A news story on the Palestinians that does not include an anti-Israel angle rarely makes it to the front pages of Western newspapers.

The demolition of an Arab-owned illegal building in Jerusalem is, for most of these correspondents, much more important than the fact that hundreds of thousands of Palestinians in Lebanon continue to suffer from a series of humiliating restrictions.

Not only are Palestinians living in Lebanon denied the right to own property, but they also do not qualify for health care, and are banned by law from working in a large number of jobs.

Can someone imagine what would be the reaction in the international community if Israel tomorrow passed a law that prohibits its Arab citizens from working as taxi drivers, journalists, physicians, cooks, waiters, engineers and lawyers? Or if the Israeli Ministry of Education issued a directive prohibiting Arab children from enrolling in universities and schools?

Ironically, it is much easier for a Palestinian to acquire American and Canadian citizenship than a passport of an Arab country. In the past, Palestinians living in the West Bank and Gaza Strip were even entitled to Israeli citizenship if they married an Israeli citizen, or were reunited with their families inside the country.

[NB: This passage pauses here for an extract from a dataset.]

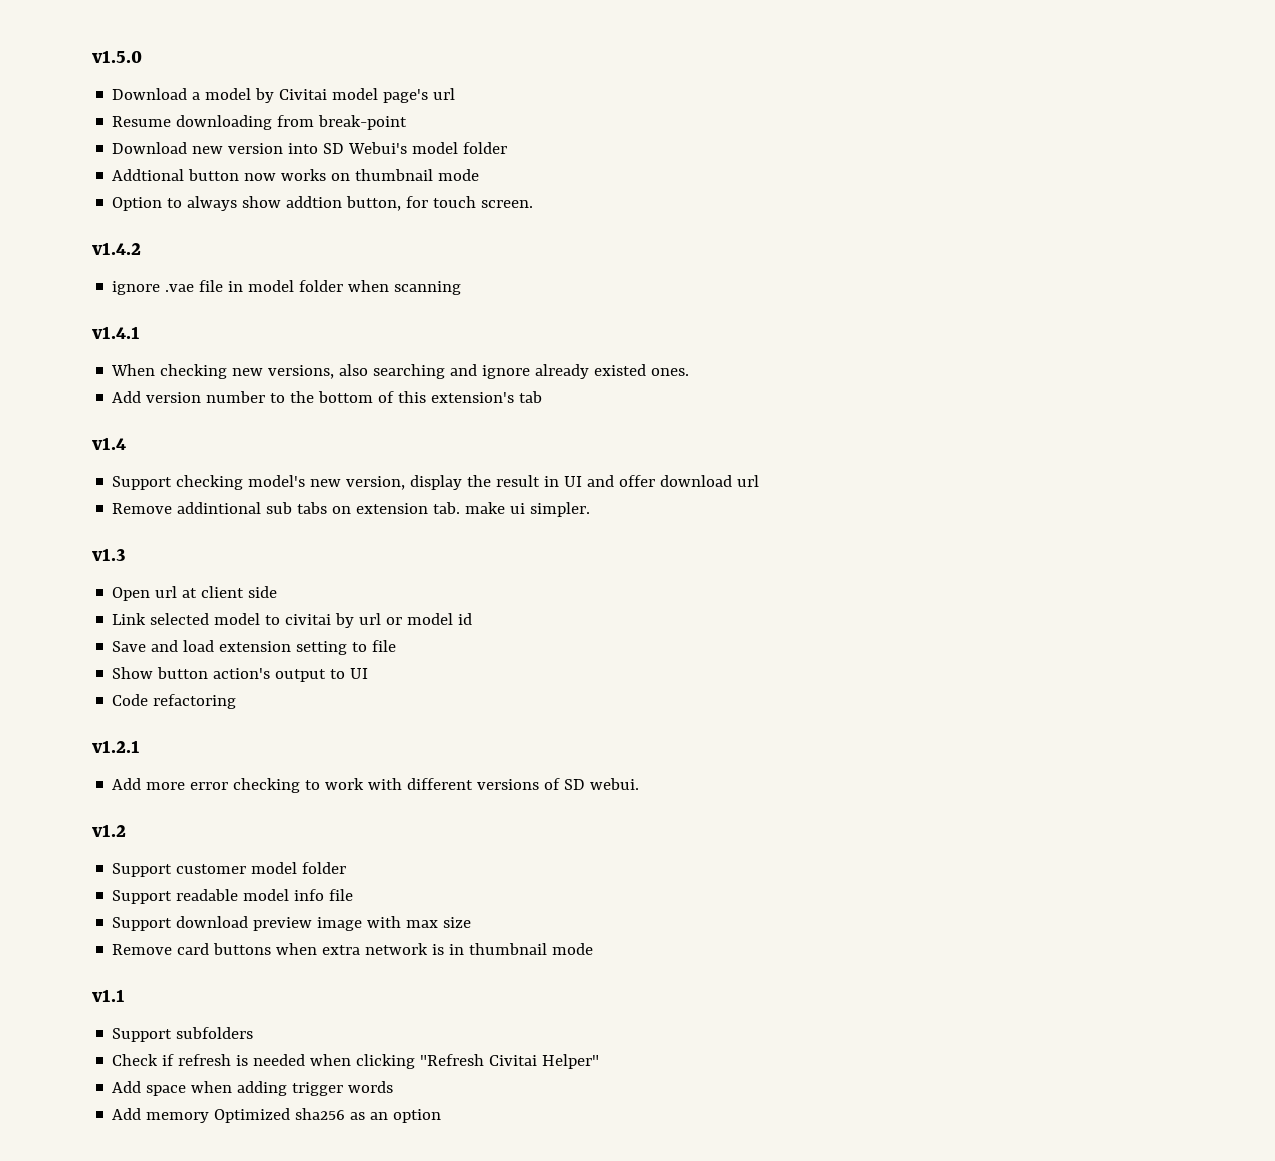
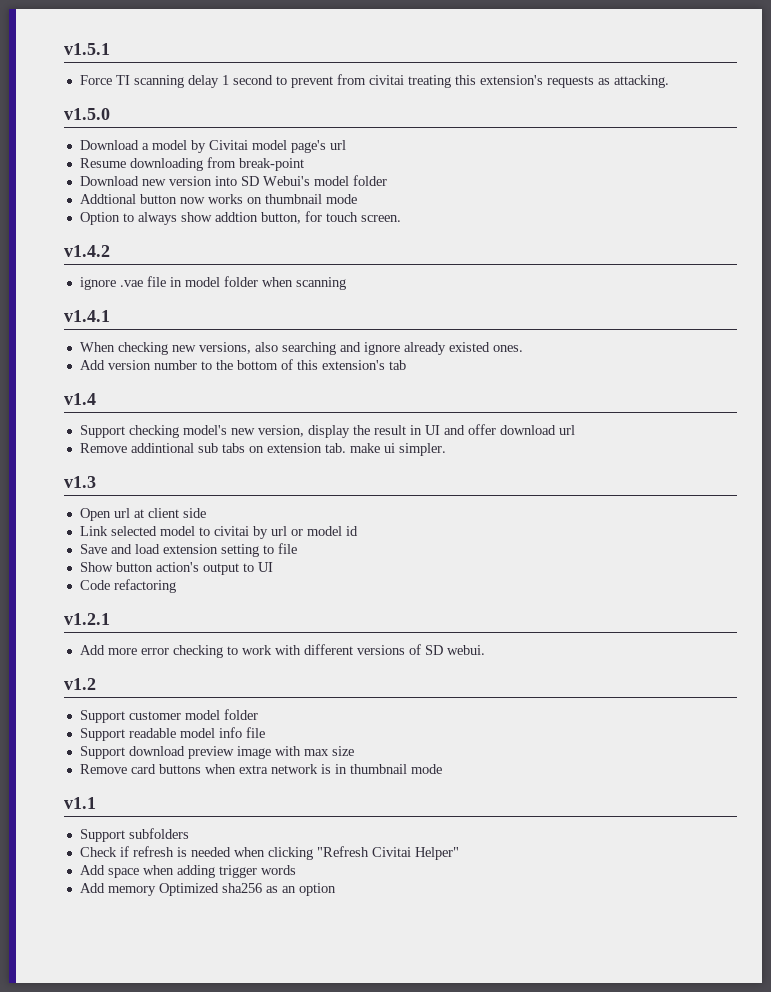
+ v1.5.1
+ Force TI scanning delay 1 second to prevent from civitai treating this extension's requests as attacking.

Lebanese politicians are now debating new legislation that would grant "civil rights" to Palestinians for the first time in 62 years. The new bill includes the right to own property, social security payments and medical care.

Many Lebanese are said to be opposed to the legislation out of fear that it would pave the way for the integration of Palestinians into their society and would constitute a burden to the economy.
I would add that there a a couple of other major reasons why the Lebanese are almost all against granting Palestinian Arabs equal rights.

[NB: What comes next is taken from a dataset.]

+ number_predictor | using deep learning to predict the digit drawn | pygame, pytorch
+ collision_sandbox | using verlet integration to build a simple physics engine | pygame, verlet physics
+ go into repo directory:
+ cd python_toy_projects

One is that there is still a legally mandated balance between Shiites, Sunnis and Christians in Lebanon. A new influx of hundreds of thousands of mostly Sunni Palestinians would upset the demographics, and Lebanon is very sensitive to demographics. In fact, Lebanon has avoided doing a census for that very reason - the fear that it will be discovered that the number of Christians has been shrinking and that Sunnis and Shiites have been growing.

The other reason is that there is still a lot of resentment over the PLO's role in the civil war that killed hundreds of thousands of people in the 1970s and 1980s. For all the pro-Palestinian Arab rhetoric that Lebanon spews, in the end they really don't love their Palestinians at all - quite the opposite.

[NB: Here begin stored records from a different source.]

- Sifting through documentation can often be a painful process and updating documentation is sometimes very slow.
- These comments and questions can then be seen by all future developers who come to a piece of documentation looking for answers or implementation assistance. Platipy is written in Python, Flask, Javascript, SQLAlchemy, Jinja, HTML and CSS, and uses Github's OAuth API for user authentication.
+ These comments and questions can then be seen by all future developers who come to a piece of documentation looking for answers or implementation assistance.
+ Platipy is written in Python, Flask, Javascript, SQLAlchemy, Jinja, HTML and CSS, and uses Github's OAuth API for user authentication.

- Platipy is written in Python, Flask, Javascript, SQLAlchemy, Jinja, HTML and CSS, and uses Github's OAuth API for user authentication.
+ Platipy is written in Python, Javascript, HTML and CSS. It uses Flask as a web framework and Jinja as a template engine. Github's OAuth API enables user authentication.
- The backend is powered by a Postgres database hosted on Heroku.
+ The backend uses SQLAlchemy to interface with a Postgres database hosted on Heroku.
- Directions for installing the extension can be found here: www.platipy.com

The Arab supposed support for their Palestinian brethren is pretty much  limited to only how they can be used as pawns to hurt Israel. When it comes to concrete actions that would actually help the Palestinian Arab economy, or their quality of life, Arab nations are far less forthcoming.

And this answers Toameh's question of why Arab mistreatment of their Palestinians is muted - because it does not have anything to do with Israel, and that is the entire reason that the Palestinian Arabs exist as a people today. Practically their entire quasi-nationhood is a fiction that was foisted upon them by decades of abuse by their Arab neighbors, and if they would have been integrated into Arab societies the way that a similar number of Jews from Arab countries were integrated into Israel, there would be very few people identifying as "Palestinian" today - and the major weapon that the Arabs have against Israel would disappear.

Modern Palestinian Arab nationalism began as a purely anti-Israel movement (Fatah and the PLO were founded in the early 1960s, before any "occupation.") It is not an expression of hundreds of years of any sort of cohesive unity - there never was any, and there still isn't. Their peoplehood is from 62 years of being treated like garbage mostly by their Arab brothers, and those are the people who should take their fair share of the responsibility to eliminate the scourge of millions of fake "refugees" that they have hosted and persecuted for six decades.